In the last 7 years work continues in this space and follows a similar arc, namely standards and scaling an implementation. A scaling of implementations of signed updates can be found in work like https://github.com/tianocore-docs/Docs/raw/master/White_Papers/A_Tour_Beyond_BIOS_Capsule_Update_and_Recovery_in_EDK_II.pdf and additional standards, such as https://csrc.nist.gov/publications/detail/sp/800-193/final for resiliency. The latter is important because one of the challenges of deploying '147 style updates includes fear of a machine become bricked, or not successfully completing the update.
Awards are an interesting thing. One school of thought is that an award should only be delivered after an idea is delivered to market for several generations, thus ensuring that the originator of the idea carries the ball to the goal line. Without this tracking you end up with possible technologist patterns like a 'pump and dump', namely evangelize an idea and achieve rewards, but move on to the 'next big thing' prior to enabling and scaling the concept, or 'dumping it' on others prior to delivering market success.
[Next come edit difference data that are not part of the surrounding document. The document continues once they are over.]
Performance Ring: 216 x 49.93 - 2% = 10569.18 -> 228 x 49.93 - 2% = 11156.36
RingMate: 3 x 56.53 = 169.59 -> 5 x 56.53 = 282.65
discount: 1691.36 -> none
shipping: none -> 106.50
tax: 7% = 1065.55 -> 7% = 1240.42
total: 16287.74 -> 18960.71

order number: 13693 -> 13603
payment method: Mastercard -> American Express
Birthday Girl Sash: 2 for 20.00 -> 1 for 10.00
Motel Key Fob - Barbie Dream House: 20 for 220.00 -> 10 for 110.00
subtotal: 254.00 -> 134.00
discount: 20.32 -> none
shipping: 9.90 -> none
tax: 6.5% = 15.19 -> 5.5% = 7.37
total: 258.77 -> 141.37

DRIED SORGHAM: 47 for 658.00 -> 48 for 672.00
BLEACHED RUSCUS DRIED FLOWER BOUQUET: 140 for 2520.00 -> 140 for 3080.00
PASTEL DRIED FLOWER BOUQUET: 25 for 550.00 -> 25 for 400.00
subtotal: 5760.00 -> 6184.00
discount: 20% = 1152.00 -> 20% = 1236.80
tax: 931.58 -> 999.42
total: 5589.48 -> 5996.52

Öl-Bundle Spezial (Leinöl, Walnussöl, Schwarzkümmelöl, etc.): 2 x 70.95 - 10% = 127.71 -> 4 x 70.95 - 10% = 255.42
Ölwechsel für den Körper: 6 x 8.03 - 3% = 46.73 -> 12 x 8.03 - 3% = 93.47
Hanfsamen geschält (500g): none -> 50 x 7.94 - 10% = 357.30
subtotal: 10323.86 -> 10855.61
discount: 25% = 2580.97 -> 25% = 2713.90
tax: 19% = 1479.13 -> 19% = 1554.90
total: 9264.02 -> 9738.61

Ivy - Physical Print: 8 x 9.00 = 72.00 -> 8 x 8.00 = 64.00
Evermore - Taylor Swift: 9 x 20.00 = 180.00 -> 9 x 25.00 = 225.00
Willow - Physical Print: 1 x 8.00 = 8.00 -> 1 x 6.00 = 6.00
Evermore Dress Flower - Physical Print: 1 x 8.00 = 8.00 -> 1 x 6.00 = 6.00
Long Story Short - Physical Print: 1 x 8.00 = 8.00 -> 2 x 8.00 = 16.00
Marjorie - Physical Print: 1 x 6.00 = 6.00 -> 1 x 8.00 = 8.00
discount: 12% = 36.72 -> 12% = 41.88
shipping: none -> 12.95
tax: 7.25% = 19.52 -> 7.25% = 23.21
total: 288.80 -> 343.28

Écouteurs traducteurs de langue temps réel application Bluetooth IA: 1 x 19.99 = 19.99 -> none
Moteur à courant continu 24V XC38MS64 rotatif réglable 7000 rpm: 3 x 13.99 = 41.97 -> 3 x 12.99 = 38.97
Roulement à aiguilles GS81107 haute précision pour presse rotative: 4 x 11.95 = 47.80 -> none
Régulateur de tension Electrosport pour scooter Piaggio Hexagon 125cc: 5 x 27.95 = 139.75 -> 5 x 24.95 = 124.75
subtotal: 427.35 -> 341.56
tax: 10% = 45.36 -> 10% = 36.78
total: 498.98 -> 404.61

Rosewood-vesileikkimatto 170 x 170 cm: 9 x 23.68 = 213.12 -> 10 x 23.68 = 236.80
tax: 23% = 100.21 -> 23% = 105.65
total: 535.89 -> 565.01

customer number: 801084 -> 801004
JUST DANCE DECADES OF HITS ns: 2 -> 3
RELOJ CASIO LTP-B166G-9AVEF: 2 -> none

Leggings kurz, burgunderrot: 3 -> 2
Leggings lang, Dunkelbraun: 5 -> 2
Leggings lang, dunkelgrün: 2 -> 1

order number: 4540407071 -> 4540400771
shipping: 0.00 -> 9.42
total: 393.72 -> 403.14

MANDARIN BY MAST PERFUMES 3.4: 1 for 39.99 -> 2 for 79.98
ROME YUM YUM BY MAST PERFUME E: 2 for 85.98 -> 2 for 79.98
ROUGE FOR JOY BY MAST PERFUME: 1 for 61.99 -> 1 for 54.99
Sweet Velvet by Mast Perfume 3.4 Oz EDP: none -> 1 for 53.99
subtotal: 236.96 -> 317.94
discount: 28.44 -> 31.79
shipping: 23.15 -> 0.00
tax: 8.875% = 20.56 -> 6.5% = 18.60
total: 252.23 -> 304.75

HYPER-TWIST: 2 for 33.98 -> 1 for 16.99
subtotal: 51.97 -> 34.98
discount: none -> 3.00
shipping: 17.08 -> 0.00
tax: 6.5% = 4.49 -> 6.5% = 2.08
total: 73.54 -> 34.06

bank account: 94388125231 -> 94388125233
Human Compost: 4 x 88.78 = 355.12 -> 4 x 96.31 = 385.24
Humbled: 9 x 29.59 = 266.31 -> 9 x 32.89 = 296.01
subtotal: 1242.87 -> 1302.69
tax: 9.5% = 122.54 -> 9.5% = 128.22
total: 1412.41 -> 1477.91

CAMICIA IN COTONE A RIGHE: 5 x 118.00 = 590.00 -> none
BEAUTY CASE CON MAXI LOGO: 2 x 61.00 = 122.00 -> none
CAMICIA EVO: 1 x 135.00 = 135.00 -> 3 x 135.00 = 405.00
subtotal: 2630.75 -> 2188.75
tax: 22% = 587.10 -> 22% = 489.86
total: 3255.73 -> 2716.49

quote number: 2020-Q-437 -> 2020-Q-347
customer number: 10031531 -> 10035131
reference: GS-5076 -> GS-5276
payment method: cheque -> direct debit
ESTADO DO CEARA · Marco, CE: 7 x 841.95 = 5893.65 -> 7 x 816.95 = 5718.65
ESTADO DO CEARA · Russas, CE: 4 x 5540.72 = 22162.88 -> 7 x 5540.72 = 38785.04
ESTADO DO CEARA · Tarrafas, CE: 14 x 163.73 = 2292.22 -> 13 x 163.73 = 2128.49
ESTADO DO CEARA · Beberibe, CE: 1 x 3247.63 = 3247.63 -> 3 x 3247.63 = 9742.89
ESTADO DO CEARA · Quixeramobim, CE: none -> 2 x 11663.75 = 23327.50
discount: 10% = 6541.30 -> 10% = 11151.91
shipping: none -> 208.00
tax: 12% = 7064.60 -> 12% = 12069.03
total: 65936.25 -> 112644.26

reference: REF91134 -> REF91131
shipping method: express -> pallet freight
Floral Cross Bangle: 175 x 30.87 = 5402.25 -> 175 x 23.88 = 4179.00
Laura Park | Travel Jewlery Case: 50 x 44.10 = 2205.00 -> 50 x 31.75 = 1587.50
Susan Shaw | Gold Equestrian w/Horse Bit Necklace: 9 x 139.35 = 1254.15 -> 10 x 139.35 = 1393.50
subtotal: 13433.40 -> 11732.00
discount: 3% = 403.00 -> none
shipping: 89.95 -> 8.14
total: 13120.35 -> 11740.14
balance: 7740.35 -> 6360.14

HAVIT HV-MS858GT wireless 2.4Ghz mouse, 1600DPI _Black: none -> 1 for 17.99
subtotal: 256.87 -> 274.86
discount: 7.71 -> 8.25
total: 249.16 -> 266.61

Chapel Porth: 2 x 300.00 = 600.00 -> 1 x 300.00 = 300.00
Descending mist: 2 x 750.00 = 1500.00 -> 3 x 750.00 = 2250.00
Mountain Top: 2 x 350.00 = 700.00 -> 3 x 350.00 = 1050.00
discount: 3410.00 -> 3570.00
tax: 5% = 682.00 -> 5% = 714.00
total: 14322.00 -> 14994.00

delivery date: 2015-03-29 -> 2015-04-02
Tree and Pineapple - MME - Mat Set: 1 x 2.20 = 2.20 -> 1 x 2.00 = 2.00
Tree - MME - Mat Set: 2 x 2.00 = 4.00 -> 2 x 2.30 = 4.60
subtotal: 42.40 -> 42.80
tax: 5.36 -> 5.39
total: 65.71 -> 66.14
At the same time, though, technology is often a funnel that starts small with a few pioneering parties at the beginning, or mouth of the funnel, and telescopes to much larger sets of contributors by the time it appears in the market. So if you wait until the end, it's harder to reward smaller classes.
A colleague once suggested a potential solution to this 'pump and dump' risk for senior technologists, namely extend their review cycle from twelve months to a couple of years. The logic being that the annual review cycles encourages 'pump' periodicity of 12 months in order to optimize the remuneration calculus of annual reviews.
I personally don't know if there's a magic bullet other than the have a culture of each individual having the 'business first' mindset of one of the below quotations. Also, perhaps you can get away with a random 'pump and dump', but your personal brand and reputation will ultimately suffer for this type of behavior. The industry is relatively small, and 'trust is earned in droplets but lost in buckets.' A dump or two can lead to spilling that bucket.
Speaking of quotations and beyond those couple of awards milestones, a few other items came to mind during this anniversary posting. These include memory quotes from mostly-former colleagues, such as DM's "If anyone knew true cost of a project, nothing would be funded" or BP's "It has always been this bad. you are just now higher up in the organization to see more." From there we have more valuable life and career advice, such as "Never lie, but don't tell all of the truth" or GC's "Two sisters never got along with - 'Polly' and her sister 'Ticks.'" Another one that helped me empathize with the machine was RH's "Moving higher in management ranks means making successively more impactful decisions with diminishing amounts of information."
In addition to the quotations I can source, the next ones are ones I find myself dispensing that I cannot recall if they originated from a party inside or outside, including "Prioritize your work with business first, team second, career third, "Be kind to people because you don't know what crisis they have going on personally," and finally "Your career is like archery of Zen - the harder you focus on the target of just 'success' the more difficult it will be to achieve."
OK. Awards and quotations. That's enough for noting the passing of 264 months.